• **EXERCISE GOAL**:
The records below hold a stretch from the line with "In order to" through the line with "Enjoy this starter"; return exactly those lines, ends included, and nothing more.

• **LISTED ENTRIES**:
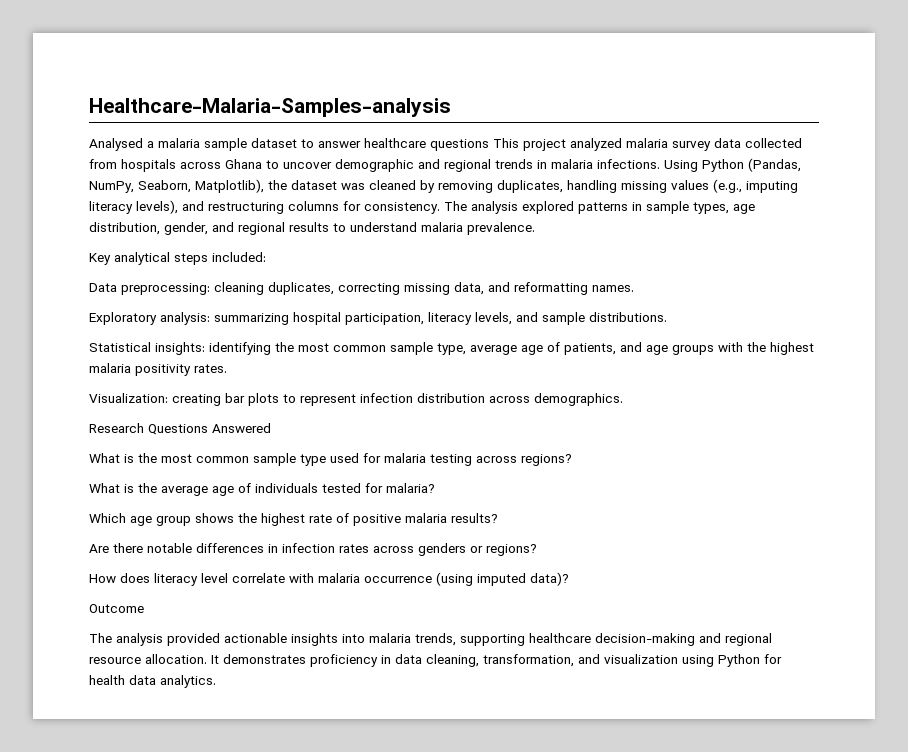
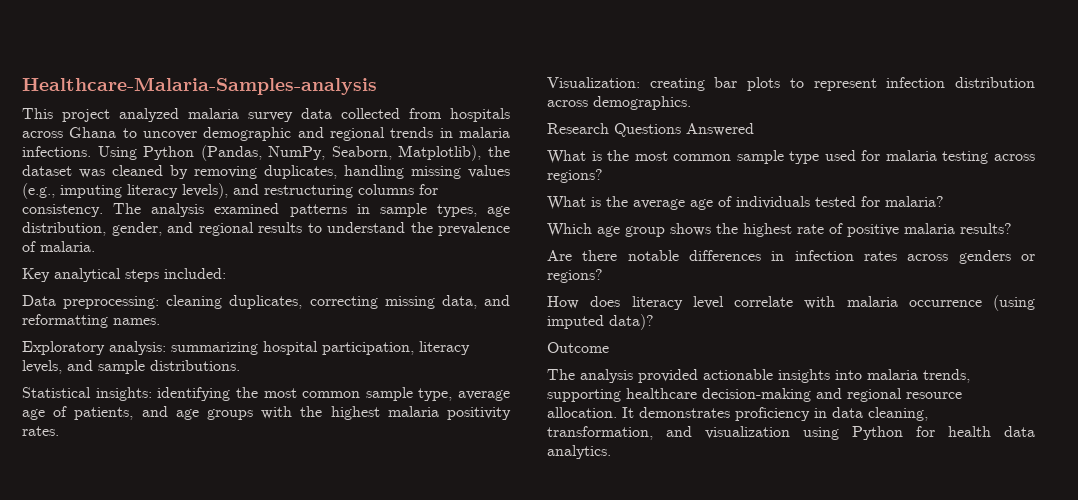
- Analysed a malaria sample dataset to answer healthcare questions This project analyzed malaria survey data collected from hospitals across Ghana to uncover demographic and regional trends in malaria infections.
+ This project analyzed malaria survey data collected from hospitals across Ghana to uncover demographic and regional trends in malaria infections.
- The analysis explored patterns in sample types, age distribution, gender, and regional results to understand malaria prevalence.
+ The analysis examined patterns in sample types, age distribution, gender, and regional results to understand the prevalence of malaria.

==

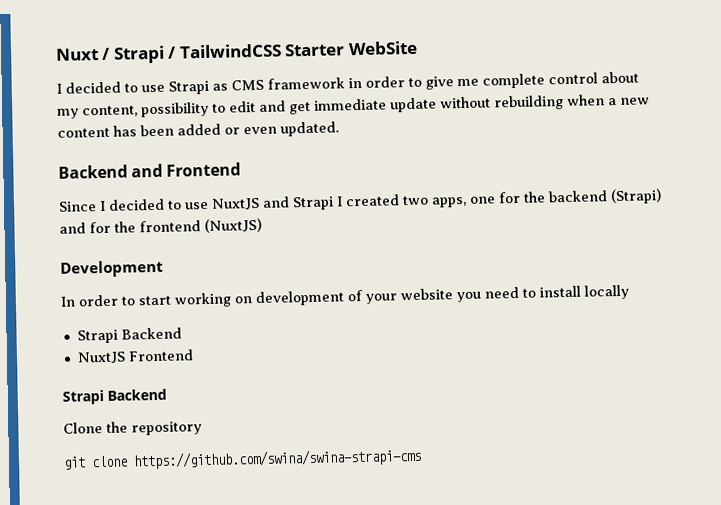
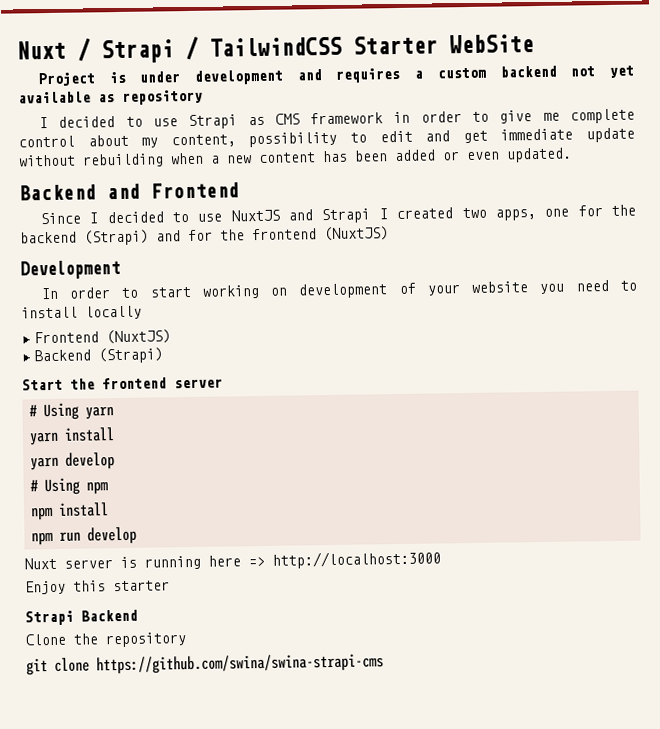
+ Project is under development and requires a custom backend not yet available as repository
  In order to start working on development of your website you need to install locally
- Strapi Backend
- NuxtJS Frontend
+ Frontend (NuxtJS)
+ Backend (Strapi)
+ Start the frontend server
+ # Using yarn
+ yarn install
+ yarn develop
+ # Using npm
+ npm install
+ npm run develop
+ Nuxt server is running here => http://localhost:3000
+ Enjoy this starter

---

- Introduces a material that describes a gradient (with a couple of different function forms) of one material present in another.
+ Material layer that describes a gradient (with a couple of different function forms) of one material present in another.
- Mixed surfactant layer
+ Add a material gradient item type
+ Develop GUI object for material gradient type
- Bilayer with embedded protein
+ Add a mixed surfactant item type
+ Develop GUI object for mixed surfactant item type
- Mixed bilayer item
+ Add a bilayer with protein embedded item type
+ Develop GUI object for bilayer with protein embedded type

• **RESULT OF THE EXERCISE**:
  In order to start working on development of your website you need to install locally
- Strapi Backend
- NuxtJS Frontend
+ Frontend (NuxtJS)
+ Backend (Strapi)
+ Start the frontend server
+ # Using yarn
+ yarn install
+ yarn develop
+ # Using npm
+ npm install
+ npm run develop
+ Nuxt server is running here => http://localhost:3000
+ Enjoy this starter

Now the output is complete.